Otro elemento decisivo en la corrección externa del razonamiento jurídico son las consecuencias de la decisión. Primero hay que distinguir cuidadosamente entre resultado de una acción (que es parte intrínseca de la acción) y consecuencia de una acción (que algo extrínseco a la acción). En segundo lugar hay que aclarar que el hecho de que algunos casos difíciles se puedan resolver apelando a las consecuencias no quiere decir que MacCormick sea consecuencialista.
MacCormick no plantea que todas las sentencias se deban resolver apelando a las consecuencias, sino que dentro de los casos difíciles (en los cuales no encontramos otro modo de decidir), es razonable apelar a las consecuencias de una decisión para resolver el caso.
Para MacCormick el razonamiento jurídico es un caso altamente institucionalizado del razonamiento moral. Se trata de casos límite, en los que no está claro qué se debe hacer, y aparecen en el horizonte varias salidas como razonables. Se trata entonces de ir acotando el campo de posibilidades.
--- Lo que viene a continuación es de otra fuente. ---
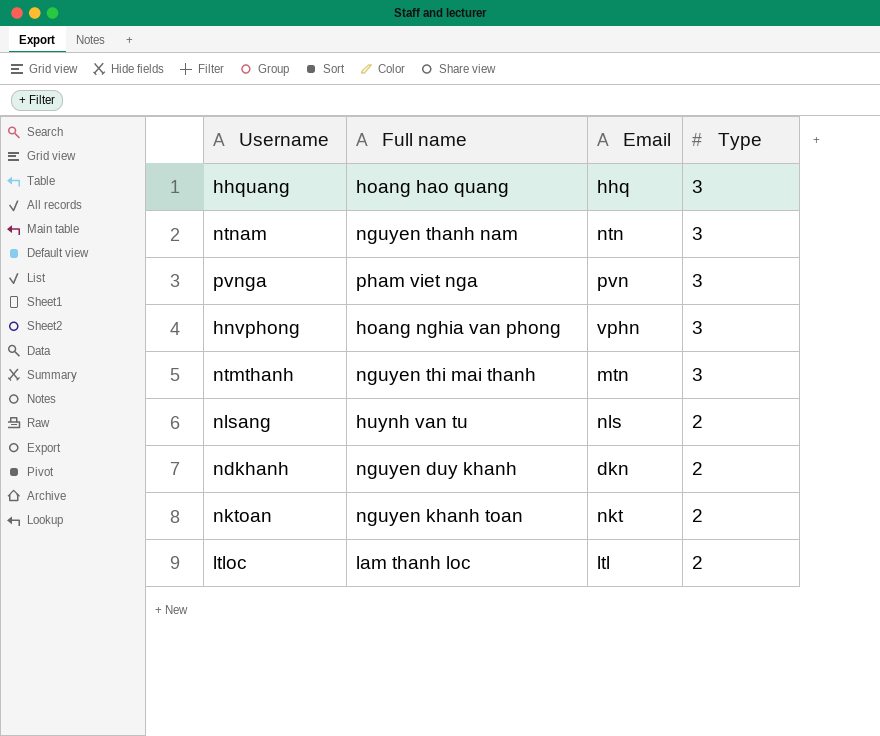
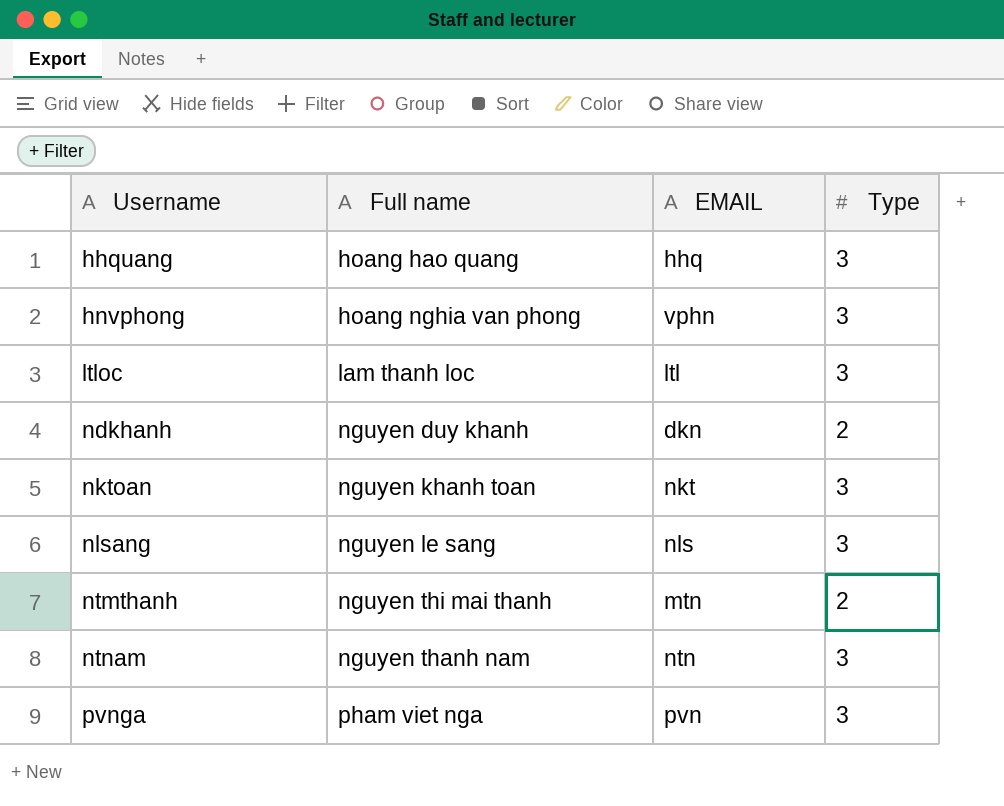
row order: Type descending -> Username ascending
column name: Email -> EMAIL
ltloc | Type: 2 -> 3
nktoan | Type: 2 -> 3
nlsang | Full name: huynh van tu -> nguyen le sang
nlsang | Type: 2 -> 3
ntmthanh | Type: 3 -> 2

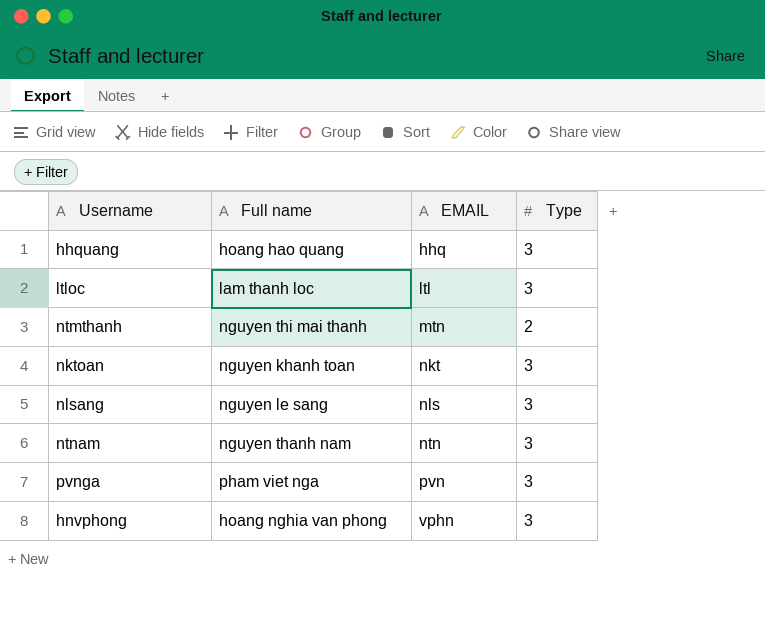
row order: Username ascending -> EMAIL ascending
row ndkhanh: nguyen duy khanh | dkn | 2 -> none

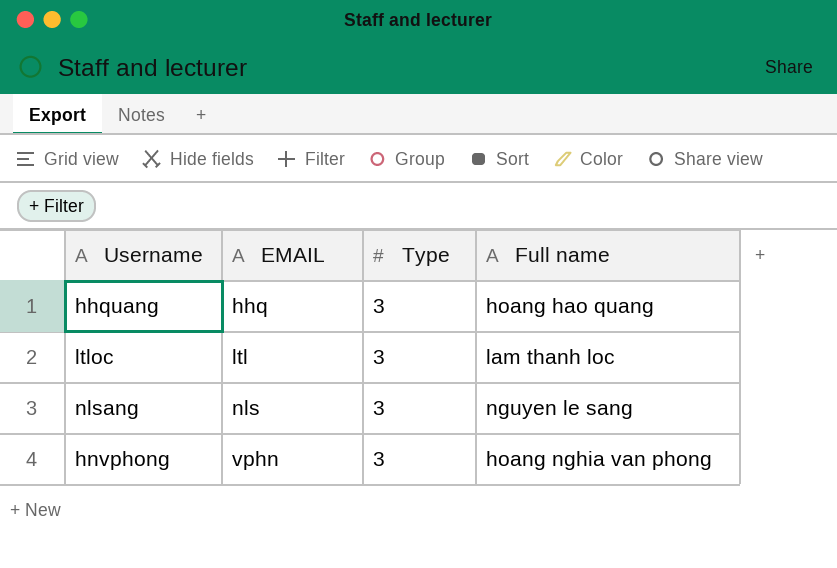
column Full name | position: 2 -> 4
row ntmthanh: nguyen thi mai thanh | mtn | 2 -> none
row nktoan: nguyen khanh toan | nkt | 3 -> none
row ntnam: nguyen thanh nam | ntn | 3 -> none
row pvnga: pham viet nga | pvn | 3 -> none

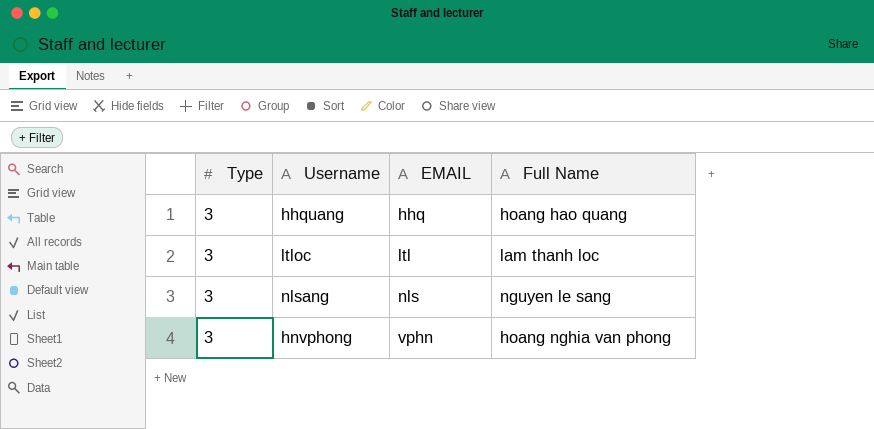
column Type | position: 3 -> 1
column name: Full name -> Full Name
Quizá no haya una única respuesta correcta para cada uno de los problemas, pero sí que podemos reducir los riesgos de equivocarnos.. De este modo, las decisiones del juez podrán ser calificadas como razonables y tendrán un fundamento sólido en el que apoyarse.
Es de esta manera que de MacCormick podemos aprender a aplicar los criterios de universalidad, de consistencia y coherencia y de consecuencias de la decisión, para evaluar la ley o la decisión del juez. En definitiva, esta concepción se aleja de dos extremos: de una concepción ingenua del derecho en la cual todos los problemas tienen una única solución posible, y además esta es cognoscible por el hombre, y de una concepción como la del realismo americano, según la cual, la decisión del juez es totalmente arbitraria, y la justificación de la decisión es en cualquier caso un ejercicio de malabarismo conceptual.